Crowdfunding-Kampagne gestartet

Momentan sind es bis zu zehn Menschen aus der Filmbranche, die Docfilm42 mit viel Einsatz ehrenamtlich betreiben. Bislang taten sie das praktisch ohne finanzielle Mittel. Nun haben sie eine Crowdfunding-Kampagne gestartet, die noch bis zum 6. Mai läuft. Das Geld wollen sie für eine Professionalisierung der Plattform einsetzen; wenn möglich, werde man eine Person bezahlen, die sich regelmäßig um die anfallenden Arbeiten kümmere, sagt Hick. Geplant sei außerdem eine Übersetzung der Seite ins Englische. Im Idealfall soll das Crowdfunding sicherstellen, dass Docfilm42 sich dauerhaft tragen kann.

Neue Mitstreiter*innen sind willkommen, wie Hick betont.
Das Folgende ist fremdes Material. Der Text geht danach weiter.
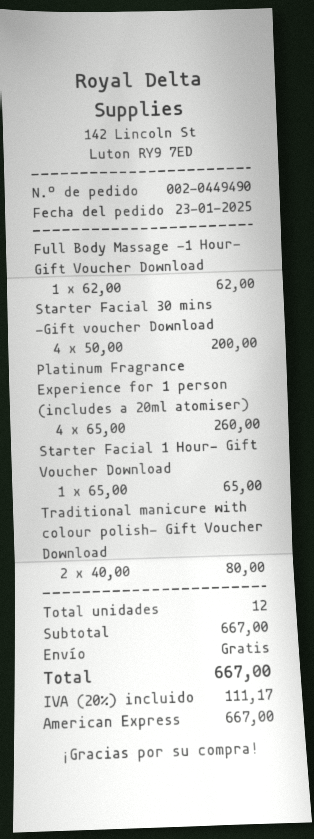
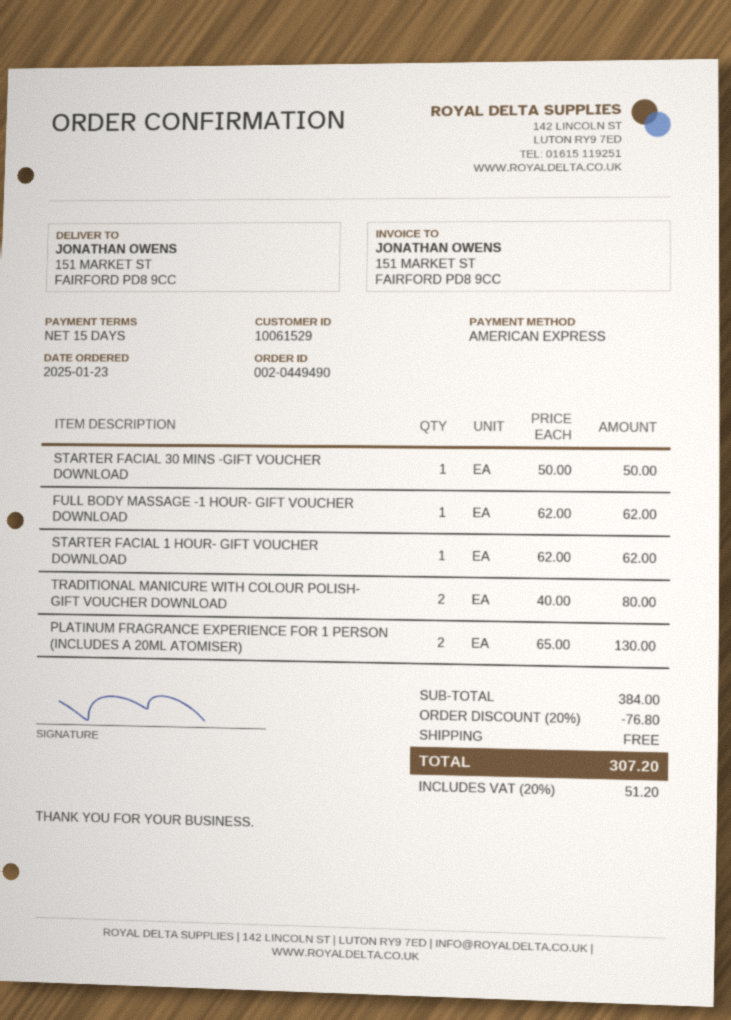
Starter Facial 30 mins -Gift voucher Download: 4 x 50.00 = 200.00 -> 1 x 50.00 = 50.00
Platinum Fragrance Experience for 1 person (includes a 20ml atomiser): 4 x 65.00 = 260.00 -> 2 x 65.00 = 130.00
Starter Facial 1 Hour- Gift Voucher Download: 1 x 65.00 = 65.00 -> 1 x 62.00 = 62.00
subtotal: 667.00 -> 384.00
discount: none -> 20% = 76.80
tax: 20% = 111.17 -> 20% = 51.20
total: 667.00 -> 307.20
Ihm sei bewusst, dass nicht jeder Kapazitäten habe, ehrenamtliche Arbeit zu leisten. „Aber wir versuchen dafür Strukturen zu schaffen und ebenso einladend wie integrativ zu sein.“ Und auch das Publikum könne zu mehr Sichtbarkeit der Filme beitragen – indem es in sozialen Netzwerken auf die Filme aufmerksam mache, die bei Docfilm42 vertreten sind. „Wir setzen da auf das Schneeballprinzip“, so Hick.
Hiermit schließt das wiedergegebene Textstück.